Grantsmanship
Dr Love
jl at srv0.med.ac.ed.uk
Thu Nov 23 08:27:42 EST 1995
berezin at MCMAIL.CIS.MCMASTER.CA (Alexander Berezin) wrote:
>
>EXPLOITATION IN SCIENCE
>
>Despite all the efforts of grantsmanship barons
>to downplay the issue of the exploitation of
>young scientists, the voices of protest are
>growing.
>
>Recent column in New Scientist (14 October 1995,
>p. 14, see also Editorial on p. 3) titled "Stuck on
>the Road to Nowhere" gives numerous examples of
>cynicism and cheat young scientists (predominantly,
>postdocs) are facing from the members of the
>establishment:
>
> "Hire 'em young, stack 'em high, then fire 'em".
>
>The short-termism, PhD overproduction, and lack of
>true prospect is the inevitable result of the major
>evil of the present NIH/NSERC/NSF.....
[snipped]
>**********************************
>Alexander A. Berezin, PhD
>Department of Engineering Physics
>McMaster University, Hamilton,
>Ontario, Canada, L8S 4L7
>tel. (905) 525-9140 ext. 24546
>e-mail: BEREZIN at MCMASTER.CA
>**********************************
>
Hello Alex (et al,),
Normally I irrate people in the sci.research.careers newsgroup, but this sting caught my eye.

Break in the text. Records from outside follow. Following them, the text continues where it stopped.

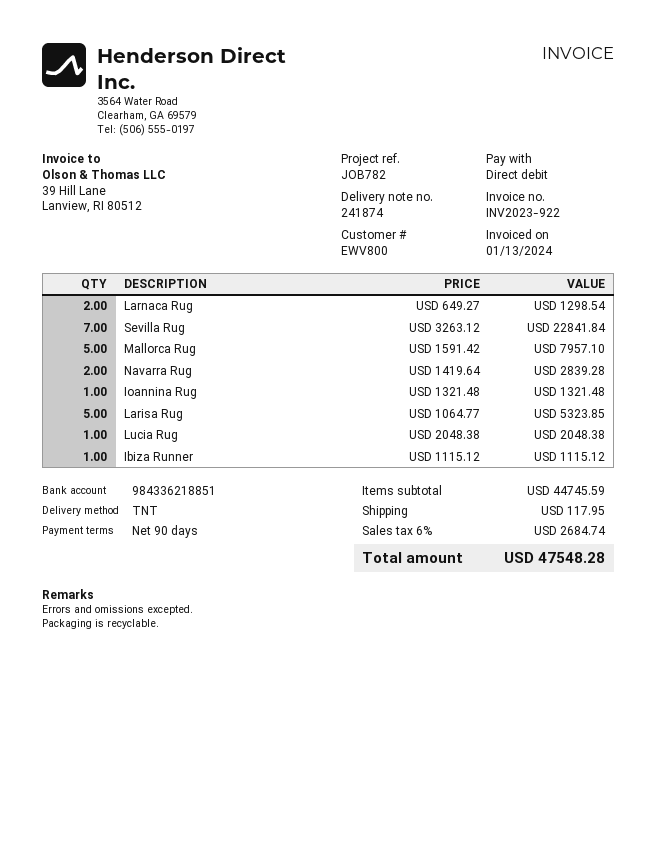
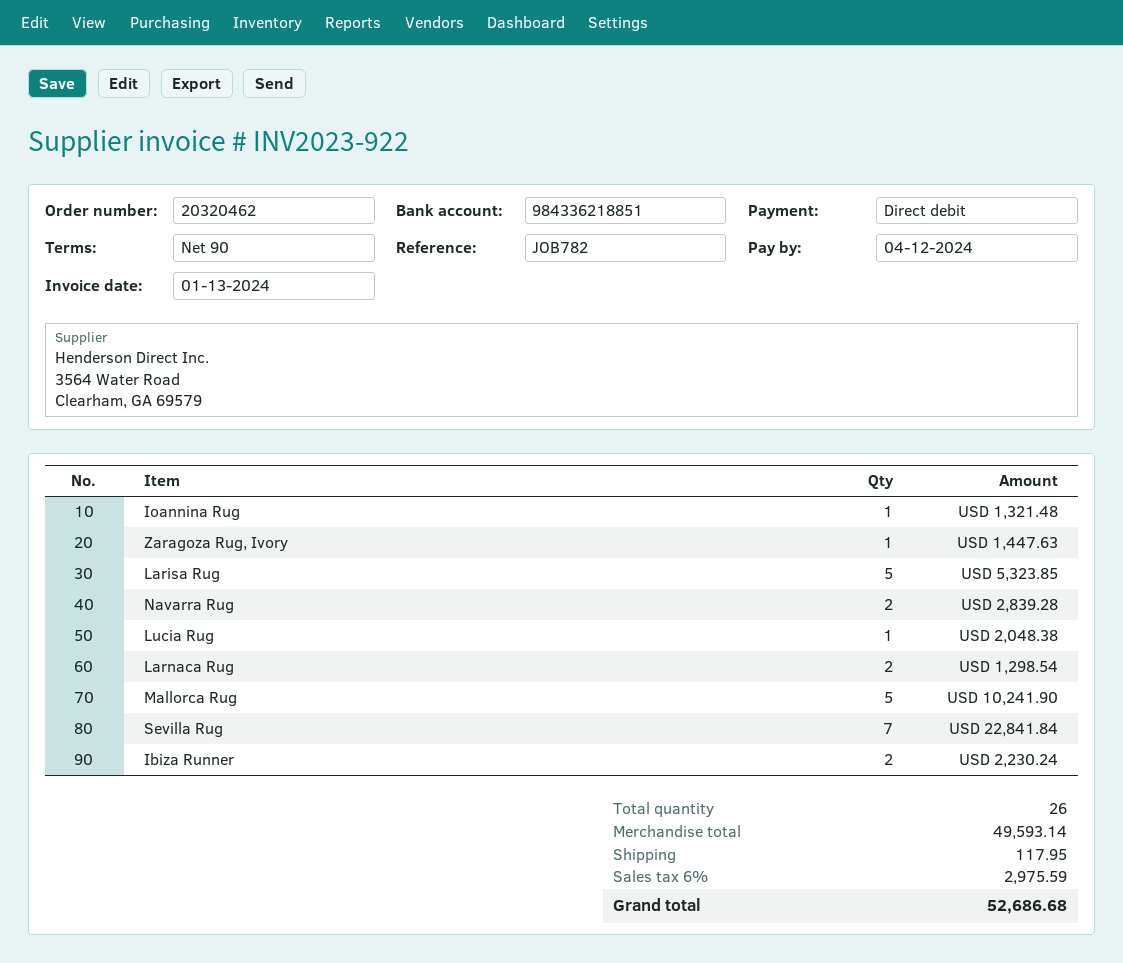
Mallorca Rug: 5 for 7957.10 -> 5 for 10241.90
Ibiza Runner: 1 for 1115.12 -> 2 for 2230.24
Zaragoza Rug, Ivory: none -> 1 for 1447.63
subtotal: 44745.59 -> 49593.14
tax: 6% = 2684.74 -> 6% = 2975.59
total: 47548.28 -> 52686.68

I totally agree with you that the current situation encourages the overproduction of PhDs.
I disagree, howver, with the "cures" you presrcribe. (and which I snipped) .
The answer is not to develop a whole new system which will distribute money directly to
grad students. This is like taking aspirin for releif of a headache who's underlying cause is a
tumor!
We must stop making PhDs! (Until the market improves).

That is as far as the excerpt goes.